Литмир - Электронная Библиотека

Что он вообще на лавке забыл? В квартиру зайти не мог? Игорь следит за нашей работой, так что надо как-то свернуть все это расследование. Но как?

Пацан отправил запрос своим.

Меня окружает туман, горький и холодный. Голова раскалывается. Павел Викторович сжимает мое запястье и что-то говорит. Голова раскалывается. Помогите. Пожалуйста, помогите мне

***

Перед глазами мелькали разноцветные огоньки. Я пытаюсь коснуться их, они должны быть теплыми и мягкими. Мне говорили, что я – красивая. Мама говорили, что это – мое преимущество. Интересно, если я красивая, то почему папа не остался с нами?

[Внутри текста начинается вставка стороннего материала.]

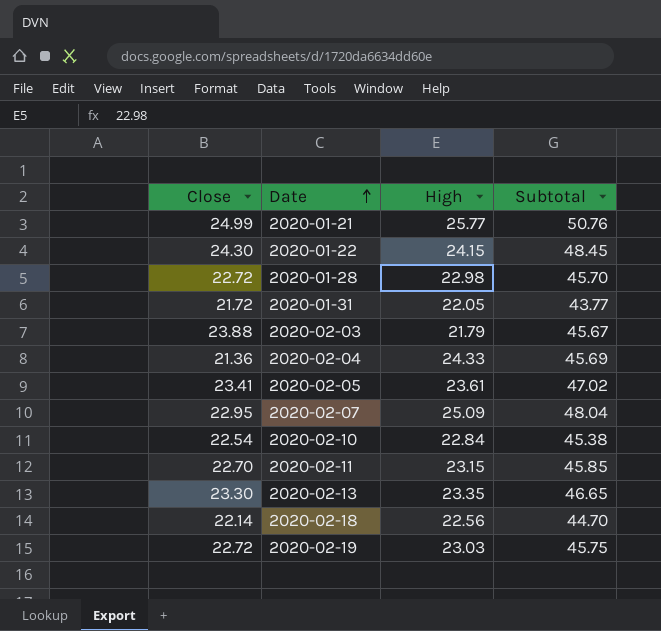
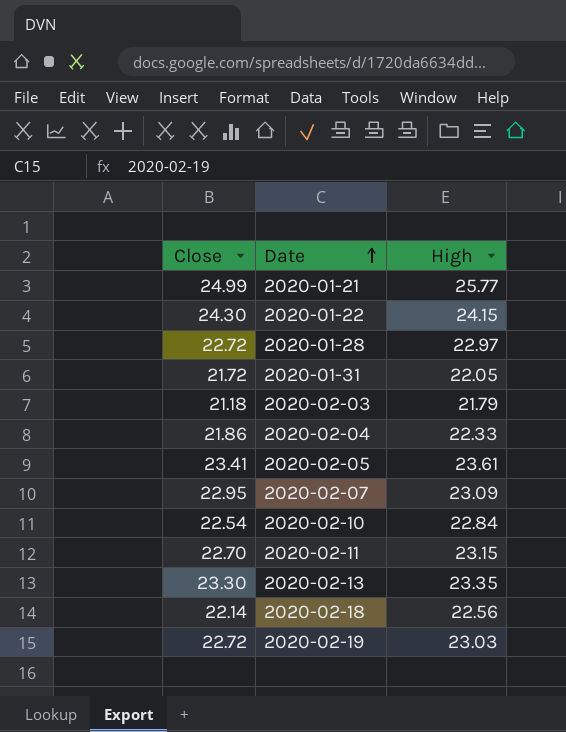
column Subtotal | formula: [Close] + [High] -> none
2020-01-28 | High: 22.98 -> 22.97
2020-02-03 | Close: 23.88 -> 21.18
2020-02-04 | Close: 21.36 -> 21.86
2020-02-04 | High: 24.33 -> 22.33
2020-02-07 | High: 25.09 -> 23.09

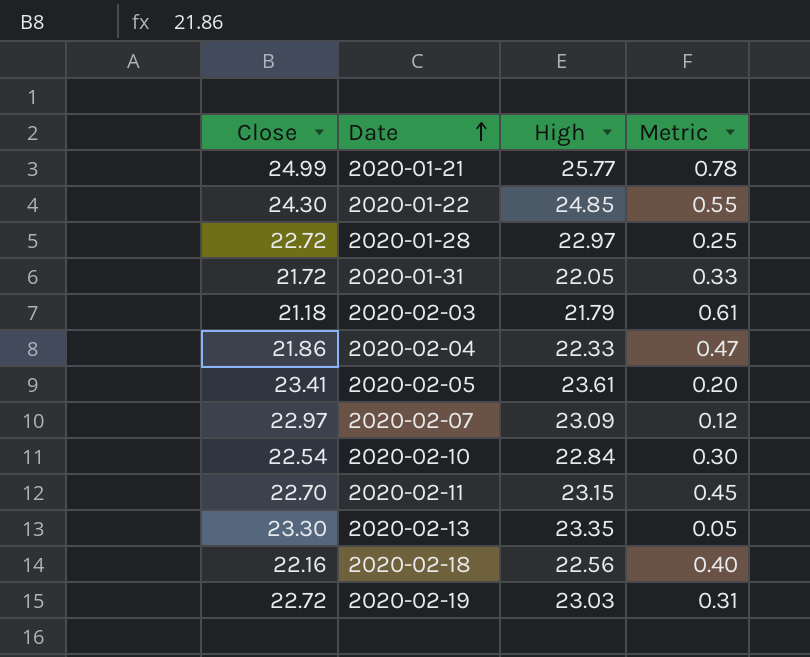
column Metric | formula: none -> [High] - [Close]
2020-01-22 | High: 24.15 -> 24.85
2020-02-07 | Close: 22.95 -> 22.97
2020-02-18 | Close: 22.14 -> 22.16

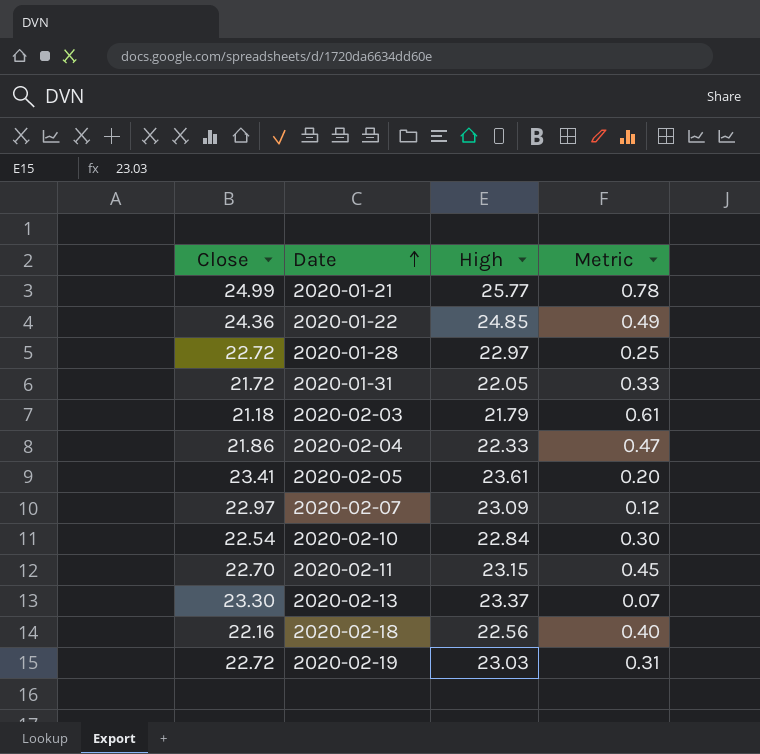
2020-01-22 | Close: 24.30 -> 24.36
2020-01-22 | Metric: 0.55 -> 0.49
2020-02-13 | High: 23.35 -> 23.37
2020-02-13 | Metric: 0.05 -> 0.07

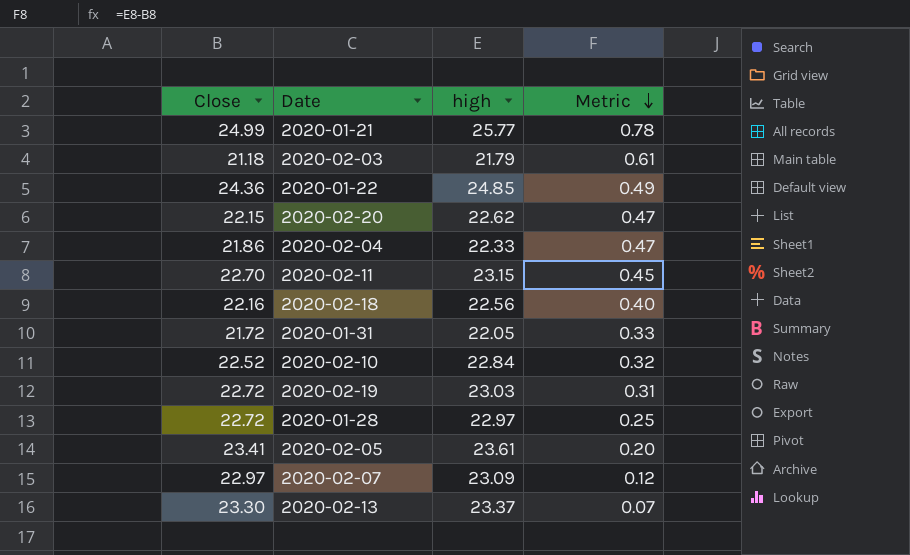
row order: Date ascending -> Metric descending
column name: High -> high
row 2020-02-20: none -> 22.15 | 22.62 | 0.47
2020-02-10 | Close: 22.54 -> 22.52
2020-02-10 | Metric: 0.30 -> 0.32

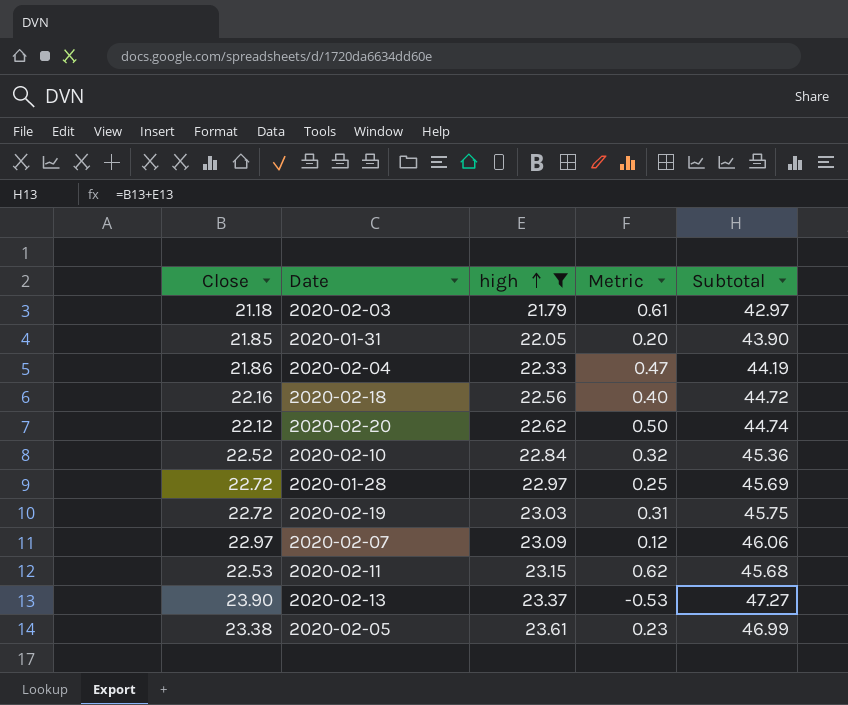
filter: none -> high <= 23.61
row order: Metric descending -> high ascending
column Subtotal | formula: none -> [Close] + [high]
2020-01-31 | Close: 21.72 -> 21.85
2020-01-31 | Metric: 0.33 -> 0.20
2020-02-20 | Close: 22.15 -> 22.12
2020-02-20 | Metric: 0.47 -> 0.50
2020-02-11 | Close: 22.70 -> 22.53
2020-02-11 | Metric: 0.45 -> 0.62
2020-02-13 | Close: 23.30 -> 23.90
2020-02-13 | Metric: 0.07 -> -0.53
2020-02-05 | Close: 23.41 -> 23.38
2020-02-05 | Metric: 0.20 -> 0.23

Не хочу делать уборку, но мама сказала, что не отпустит меня к Поле, если не сделаю. В последнее время ее часто со мной путают. Разве мы настолько похожи? Даже Павел Викторович теперь иногда ее к себе зовет.

Мне нравились наши разговоры. Он всегда называл меня особенной, а теперь он говорит это ей? Иногда мне кажется, что и мама спутала бы меня с ней. Что-то нет так.

Я стоял и смотрел, как девушка убирает прядь волос за ухо, ее губы шевелятся, но она не издает ни звука.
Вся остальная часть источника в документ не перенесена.